___ Data provided ___
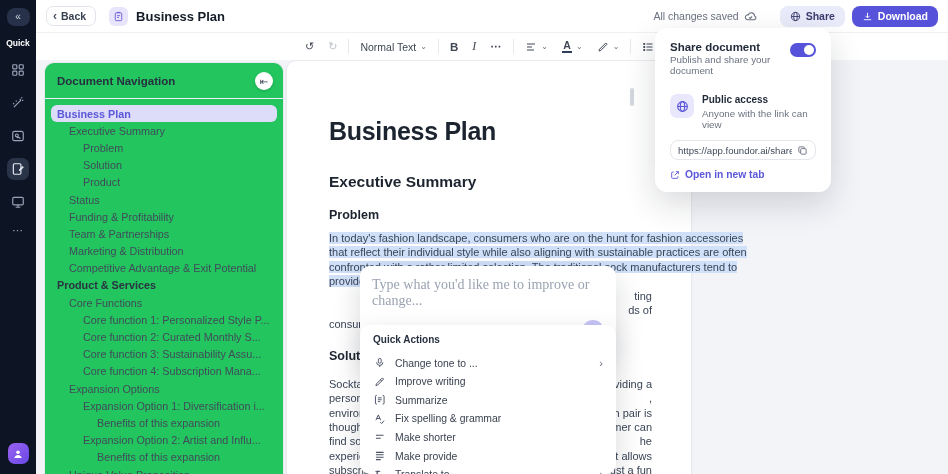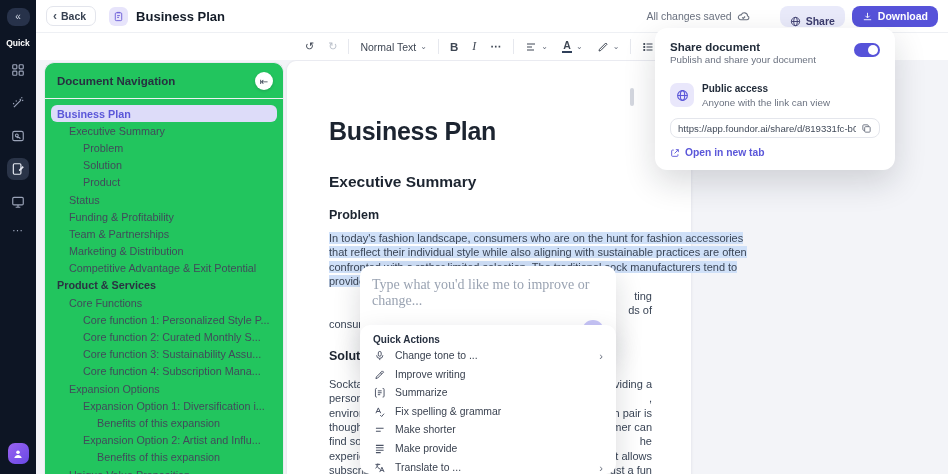"Share" .share-btn { align-items: flex-end -> center; margin-left: 30px -> 23px }
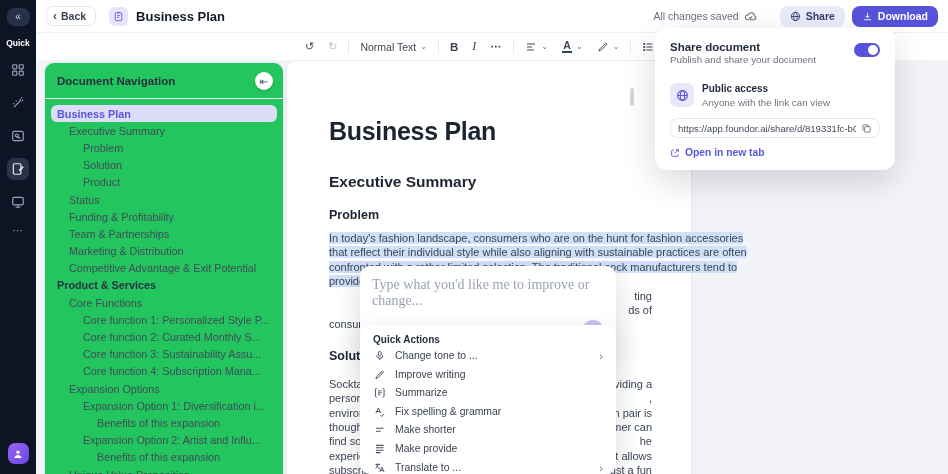"Share document" .sharepop { width: 240px -> 176px }
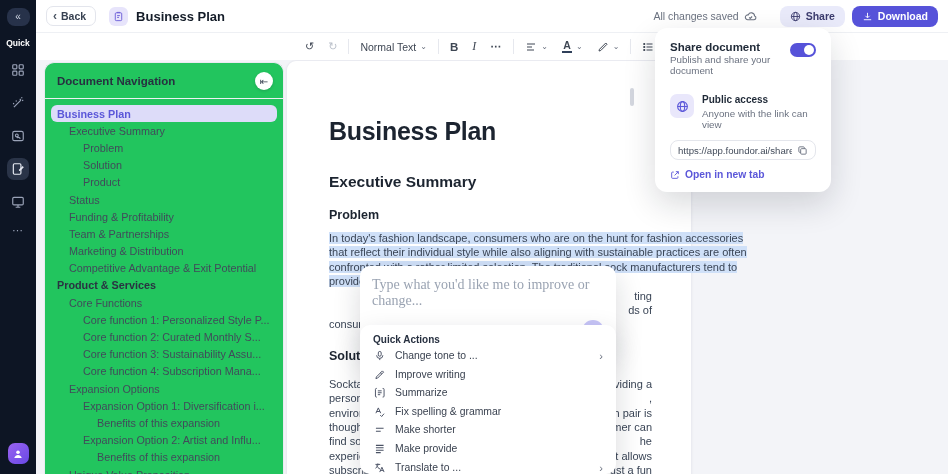"Change tone to ..." .q-item { align-items: flex-start -> flex-end }
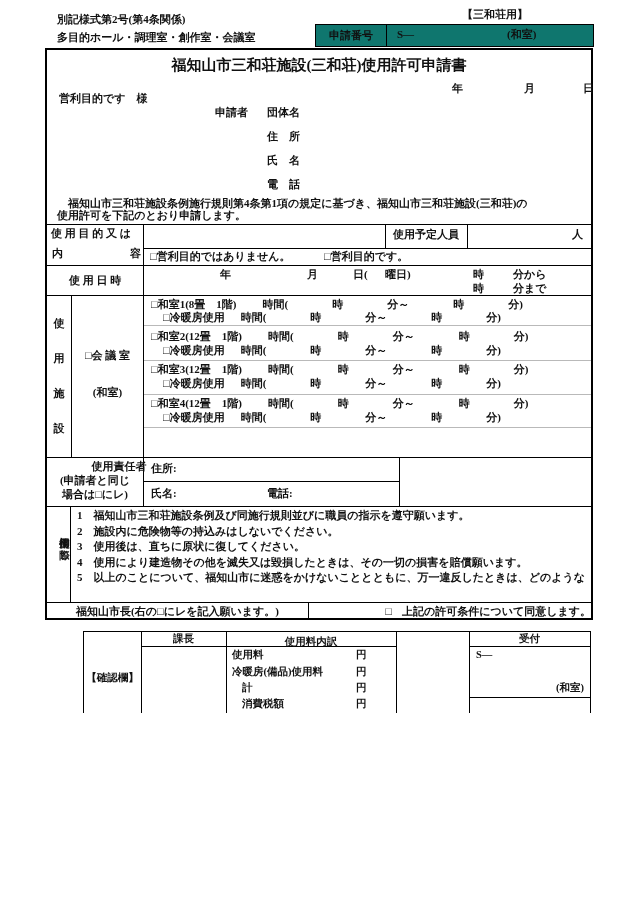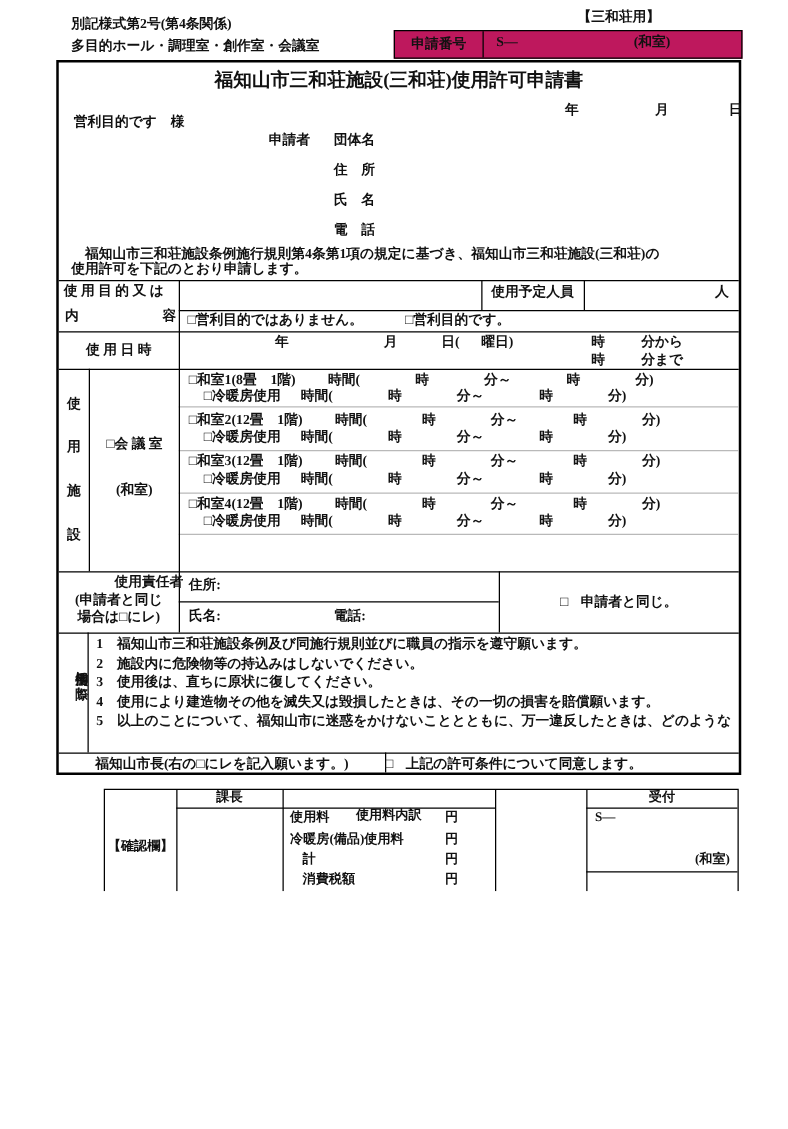"申請番号" .thinbox { background: #be185d -> #0f766e }
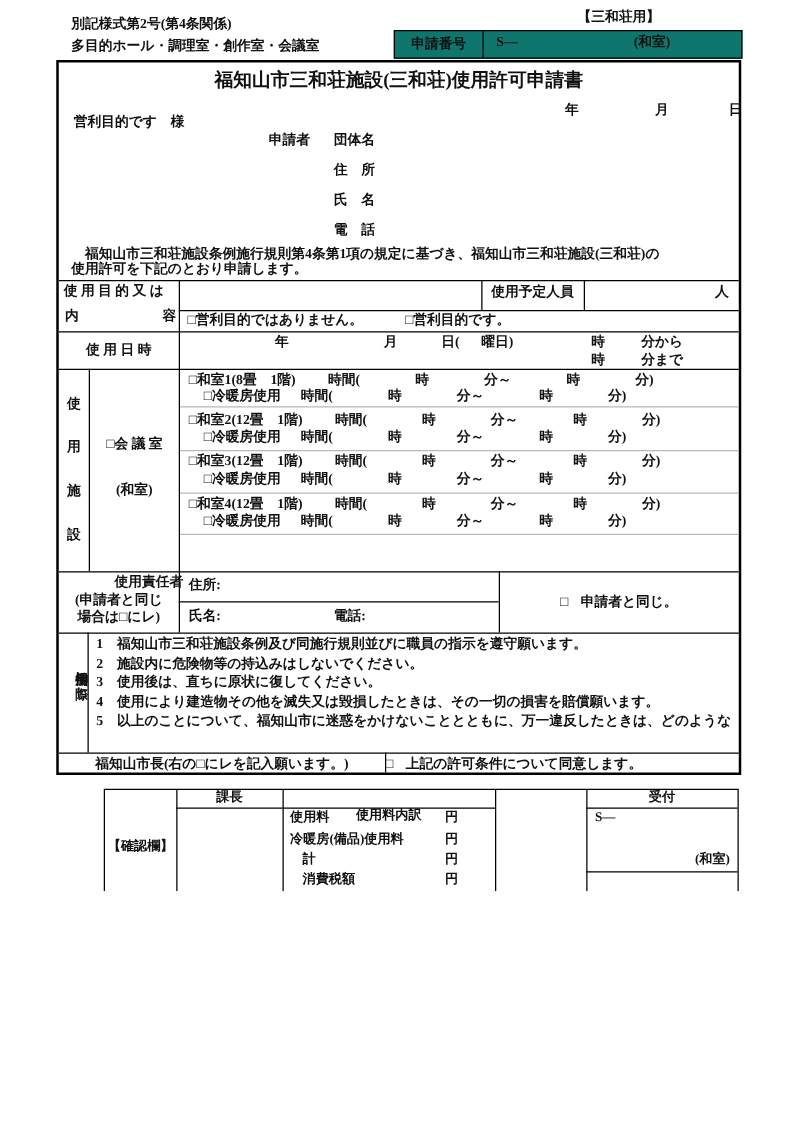"□ 申請者と同じ。" div.abs { html: <div> <span>□</span><span>申請者と同じ。</span> </div> -> none }
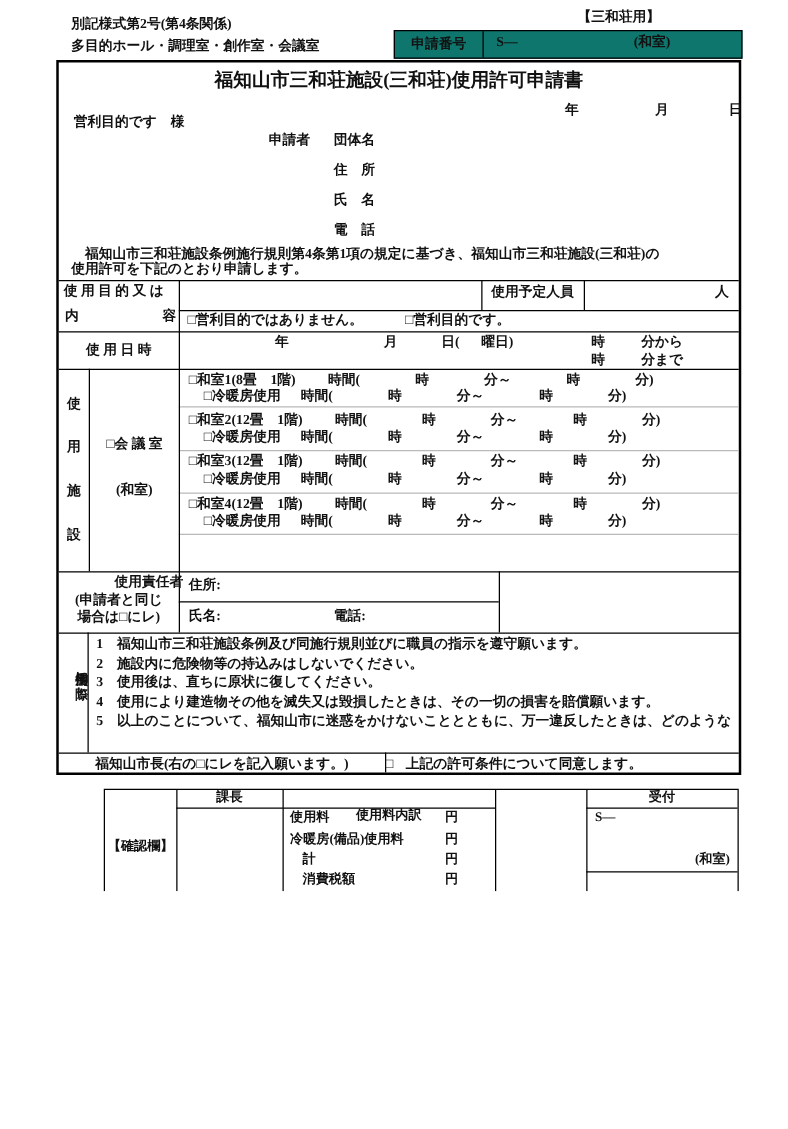"□ 上記の許可条件について同意します。" div.abs { text-align: left -> right }
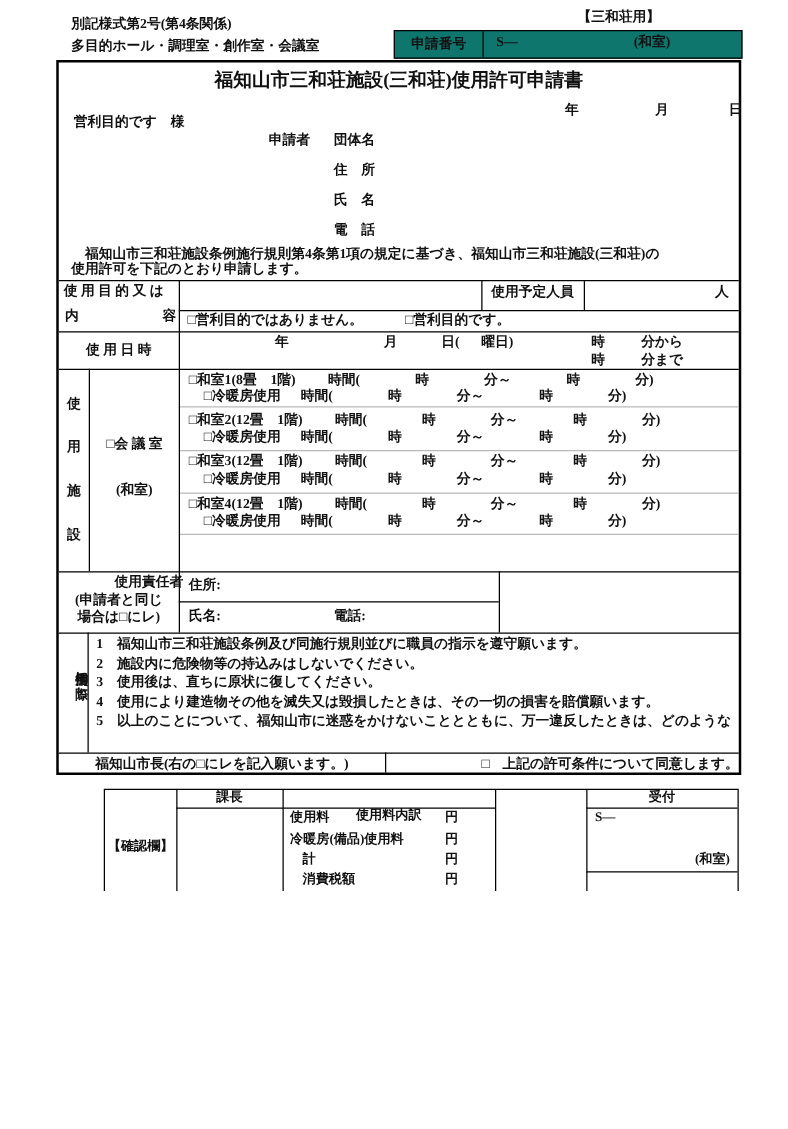"使用料内訳" div.abs { top: 15px -> 4px }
___
Assigned task -
Every line between the one containing "background: #be185d ->" and the last line of the data above, both included, should be copied exactly, but not the pictures.

Solution for this exercise -
"申請番号" .thinbox { background: #be185d -> #0f766e }
"□ 申請者と同じ。" div.abs { html: <div> <span>□</span><span>申請者と同じ。</span> </div> -> none }
"□ 上記の許可条件について同意します。" div.abs { text-align: left -> right }
"使用料内訳" div.abs { top: 15px -> 4px }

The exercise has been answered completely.